Roy Raises Meat Traceability issue at Health Committee

Ulster Unionist MLA for East Antrim Roy Beggs has said that the best way to ensure food safety is to buy from a trusted local butcher.  During an evidence gathering session by the Stormont Health Committee, Roy questioned Maria Jennings of the  Food Standards Agency (FSA) on the proposed food hygiene rating scheme legislation:

Mr Beggs: It was touched on earlier that Northern Ireland has a very high level of traceability, perhaps the highest in the world.  However, rogue traders and processors, whether in Europe or elsewhere, have put a bit of doubt in some minds at a cost to legitimate businesses.  Do you agree that one of the ways of reducing risk factors is to keep the food chain as short as possible and that, to a degree, that means buying from a trusted local butcher?

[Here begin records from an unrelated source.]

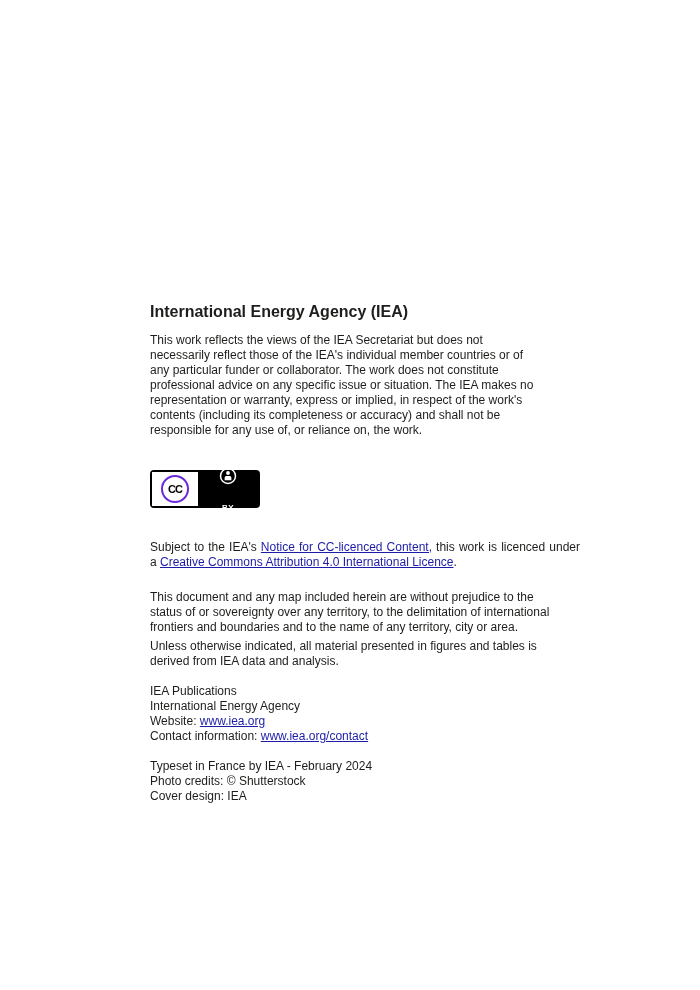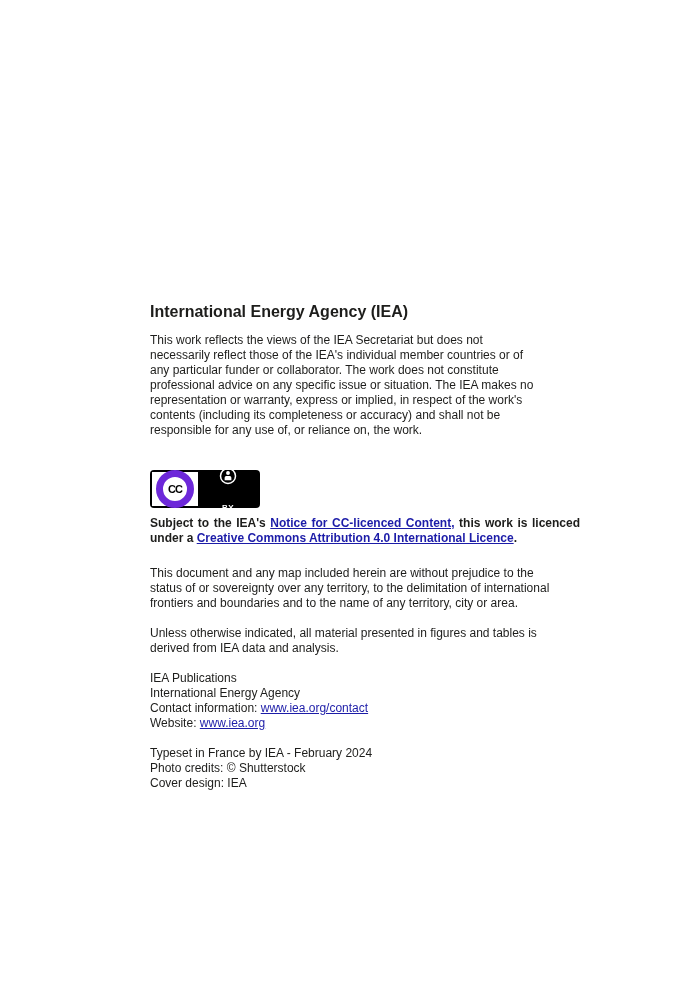--- a/index.html
+++ b/index.html
@@ -24,23 +24,23 @@
     font-size: 12px;
     line-height: 15px;
   }
   .heading {
     font-size: 16px;
     font-weight: bold;
     margin: 0;
   }
   p { margin: 0; }
   .disclaimer { margin-top: 14px; width: 392px; }
-  .licence    { margin-top: 8px; width: 430px; text-align: justify; font-weight: bold; }
+  .licence    { margin-top: 32px; width: 430px; text-align: justify; }
   .territory  { margin-top: 20px; width: 402px; }
-  .materials  { margin-top: 15px; width: 412px; }
+  .materials  { margin-top: 4px; width: 412px; }
   .pubs       { margin-top: 15px; }
   .footer     { margin-top: 15px; }
   a {
     color: var(--link-color, #1c1ca8);
     text-decoration: underline;
     cursor: pointer;
   }
 
   
   .badge {
@@ -57,21 +57,21 @@
   .badge-left {
     width: 46px;
     background: #ffffff;
     display: flex;
     align-items: center;
     justify-content: center;
   }
   .cc-circle {
     width: 24px;
     height: 24px;
-    border: 7px solid #6d28d9;
+    border: 2px solid #6d28d9;
     border-radius: 50%;
     display: flex;
     align-items: center;
     justify-content: center;
     font-size: 11px;
     font-weight: bold;
     letter-spacing: -1px;
     color: #000000;
   }
   .badge-right {
@@ -118,22 +118,22 @@
 
     <p class="licence"><span>Subject to the IEA's </span><a>Notice for CC-licenced Content,</a><span> this work is licenced under a </span><a>Creative Commons Attribution 4.0 International Licence</a><span>.</span></p>
 
     <p class="territory">This document and any map included herein are without prejudice to the status of or sovereignty over any territory, to the delimitation of international frontiers and boundaries and to the name of any territory, city or area.</p>
 
     <p class="materials">Unless otherwise indicated, all material presented in figures and tables is derived from IEA data and analysis.</p>
 
     <div class="pubs">
       <p>IEA Publications</p>
       <p>International Energy Agency</p>
+      <p><span>Website: </span><a>www.iea.org</a></p>
       <p><span>Contact information: </span><a>www.iea.org/contact</a></p>
-      <p><span>Website: </span><a>www.iea.org</a></p>
     </div>
 
     <div class="footer">
       <p>Typeset in France by IEA - February 2024</p>
       <p>Photo credits: © Shutterstock</p>
       <p>Cover design: IEA</p>
     </div>
 
   </div>
 </div>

Ms Jennings: Mr Beggs, we have to look at the whole global food system, and we have to operate with what we have.  We have to put checks and controls in place in that system to ensure that food can move around the world in the way that it needs to in order to feed people.  To feed Northern Ireland consumers, we need to bring in food from all parts of the world.  We work in the European Union to ensure that the border checks are in place for food coming in from third countries, and then there is free movement in the European Union.  Those are the systems and controls that are in place, and we work with those controls.

Mr Beggs: Is the highest risk to consumers locally more likely to be imported food, where there is not the degree of traceability that exists with locally produced food?  Will you be concentrating your effort on that?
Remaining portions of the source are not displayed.